Peace=shalom=wholeness
People of the time thought anyone with leprosy was cursed by God.
No reason for that. Not in scripture.
The people of God in those days rejected those who weren’t part of their own tribe or nation.
No reason for that. Not in scripture.
What IS in scripture?
This story. A guy who was okay realized he was better with God than without. He realized that what God asked of him wasn’t the burden he thought it would be. His decision to trust led to his life being changed, so he said he was going to acknowledge the LORD for the rest of his life. So he took some of the ground from the place that happened and he took it with him to help him remember. From that point on, every time he would go by or even see the place he put that dirt, he would remember.
I wonder how many of us would be willing to do a thing like that?
[Altar call]
People didn’t like this story.
A guy, even a Gentile, worshipping is a way they thought was wrong? It made them angry. So they did this thing…
Rimmon not right.
The Syrian thunder god was called Ramman.

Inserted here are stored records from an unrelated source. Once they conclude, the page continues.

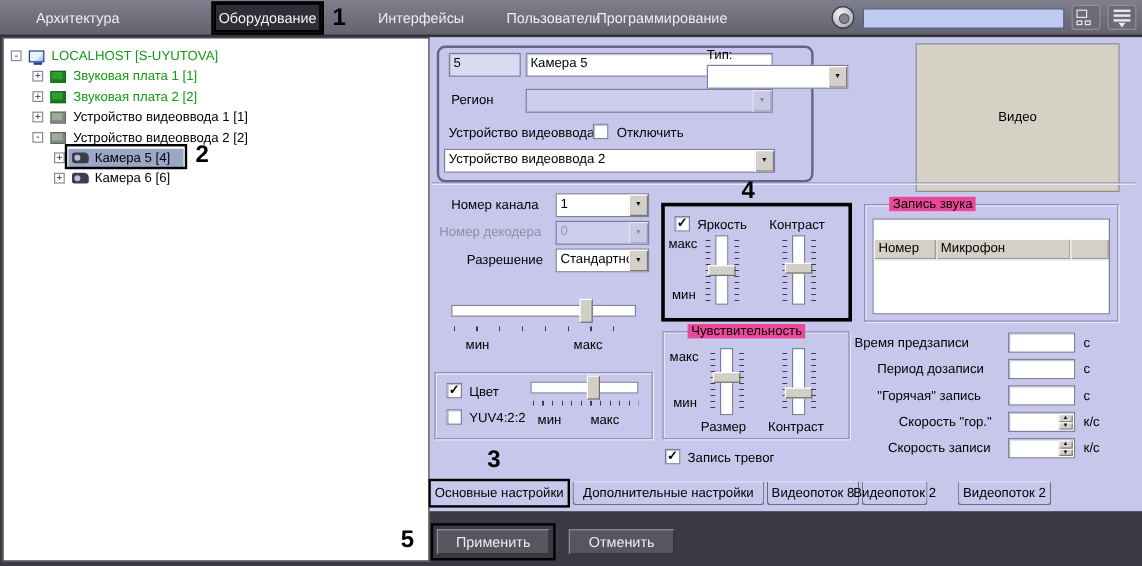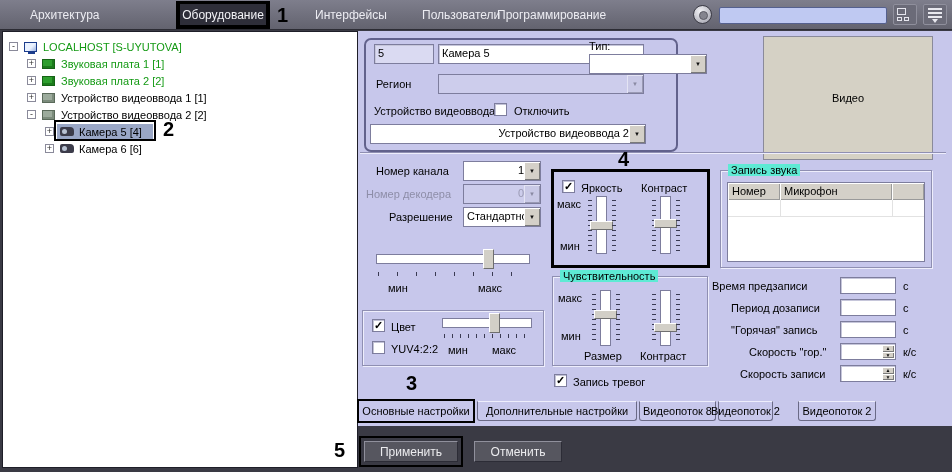--- a/index.html
+++ b/index.html
@@ -56,7 +56,7 @@
            font-size:11px; padding:2px 3px; overflow:hidden; white-space:nowrap; }
   .lav { background:#DADAF2; }
   .dd { position:absolute; background:#fff; border:1px solid #7d7d9d; display:flex; }
-  .dd-value { flex:1; padding:2px 0 4px 3px; overflow:hidden; white-space:nowrap; font-size:11px;text-align:right; }
+  .dd-value { flex:1; padding:2px 0 4px 3px; overflow:hidden; white-space:nowrap; font-size:11px; }
   .dd-btn { width:16px; background:#D4D0C8; box-shadow:inset 1px 1px 0 #fff, inset -1px -1px 0 #7a7a7a;
             display:flex; align-items:center; justify-content:center; font-size:6px; color:#111; }
   .dd.disabled { background:#CDCDEC; }

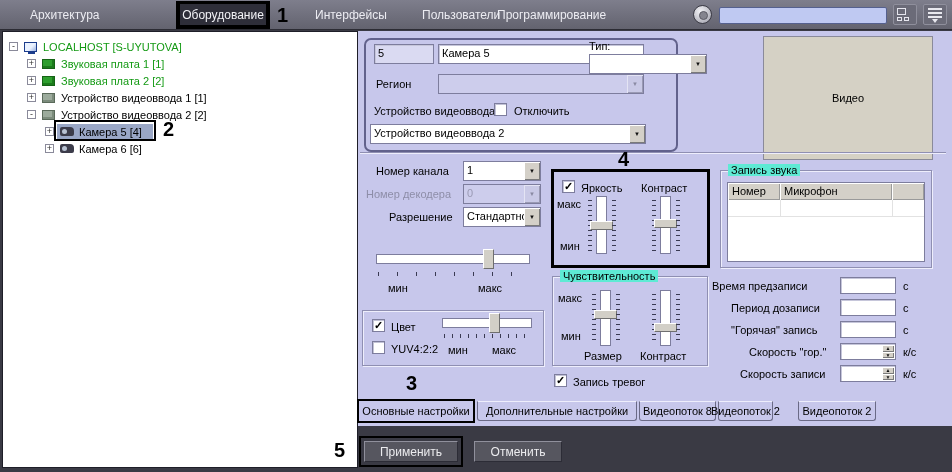--- a/index.html
+++ b/index.html
@@ -63,7 +63,7 @@
   .dd.disabled .dd-value { color:#9a9ab4; }
   .dd.disabled .dd-btn { background:#C9C9E6; box-shadow:inset 1px 1px 0 #e4e4f4, inset -1px -1px 0 #9a9ab4; color:#8a8aa2; }
   .group { position:absolute; border:1px solid #8f8fb2; box-shadow:inset 1px 1px 0 #eeeefc, 1px 1px 0 #eeeefc; }
-  .group-label { position:absolute; top:-7px; left:7px; background:#5eead4; padding:0 3px; white-space:nowrap; }
+  .group-label { position:absolute; top:-7px; left:20px; background:#ec4899; padding:0 3px; white-space:nowrap; }
   .round-group { position:absolute; border:2px solid #62628C; border-radius:7px; }
   .cb { position:absolute; width:13px; height:13px; background:#fff; border:1px solid #7d7d9d;
         box-shadow:inset 1px 1px 0 #c2c2d6; font-size:11px; font-weight:bold; line-height:11px; text-align:center; }

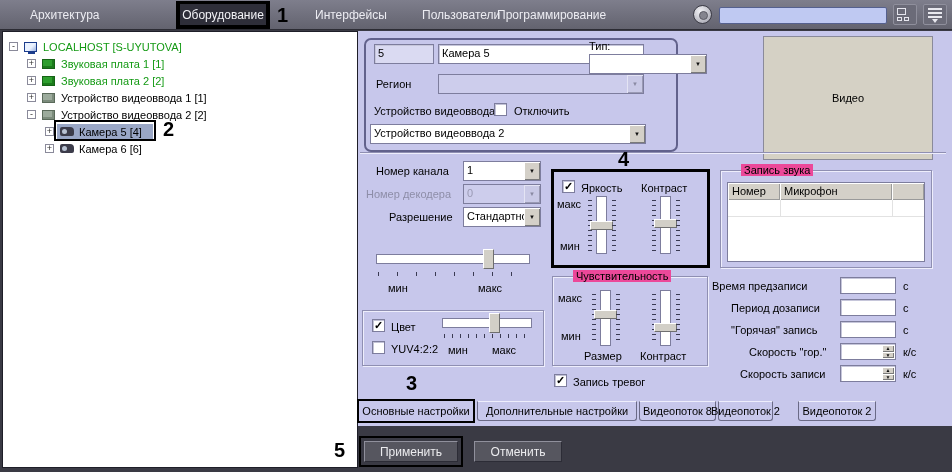--- a/index.html
+++ b/index.html
@@ -86,7 +86,7 @@
 
   
   .table { position:absolute; background:#fff; border:1px solid #7d7d9d; }
-  .th { position:absolute; top:0; height:17px; background:#D4D0C8; box-shadow:inset 1px 1px 0 #fff, inset -1px -1px 0 #9a9a9a;
+  .th { position:absolute; top:16px; height:17px; background:#D4D0C8; box-shadow:inset 1px 1px 0 #fff, inset -1px -1px 0 #9a9a9a;
         padding:2px 4px; }
   .tr-line { position:absolute; height:17px; border-bottom:1px solid #e2e2e2; }
   .tc-line { position:absolute; top:17px; width:1px; background:#e2e2e2; }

Rimmon means “pomegranate”.
Some early scribes thought they’d work in an insult to let us know what they thought of the idea that God might be bigger than their idea of worship.
Worship God where you’re at, in the ways you can. Embrace the seeds in your pomegranate and don’t forget how sweet the fruit around them is.
You with me?
Grace and peace to you.
[1] The New International Version (Grand Rapids, MI: Zondervan, 2011), 2 Ki 5:1.
[2] The New International Version (Grand Rapids, MI: Zondervan, 2011), 2 Ki 5:2–3.
[3] The New International Version (Grand Rapids, MI: Zondervan, 2011), 2 Ki 5:10.
[4] The New International Version (Grand Rapids, MI: Zondervan, 2011), 2 Ki 5:11–12.
[5] The New International Version (Grand Rapids, MI: Zondervan, 2011), 2 Ki 5:14.
[6] The New International Version (Grand Rapids, MI: Zondervan, 2011), 2 Ki 5:15–16.
[7] The New International Version (Grand Rapids, MI: Zondervan, 2011), 2 Ki 5:17.
[8] The New International Version (Grand Rapids, MI: Zondervan, 2011), 2 Ki 5:18.
[9] The New International Version (Grand Rapids, MI: Zondervan, 2011), 2 Ki 5:19.
[10] The New International Version (Grand Rapids, MI: Zondervan, 2011), Ex 22:20.
[11] The New International Version (Grand Rapids, MI: Zondervan, 2011), 2 Ki 5:19.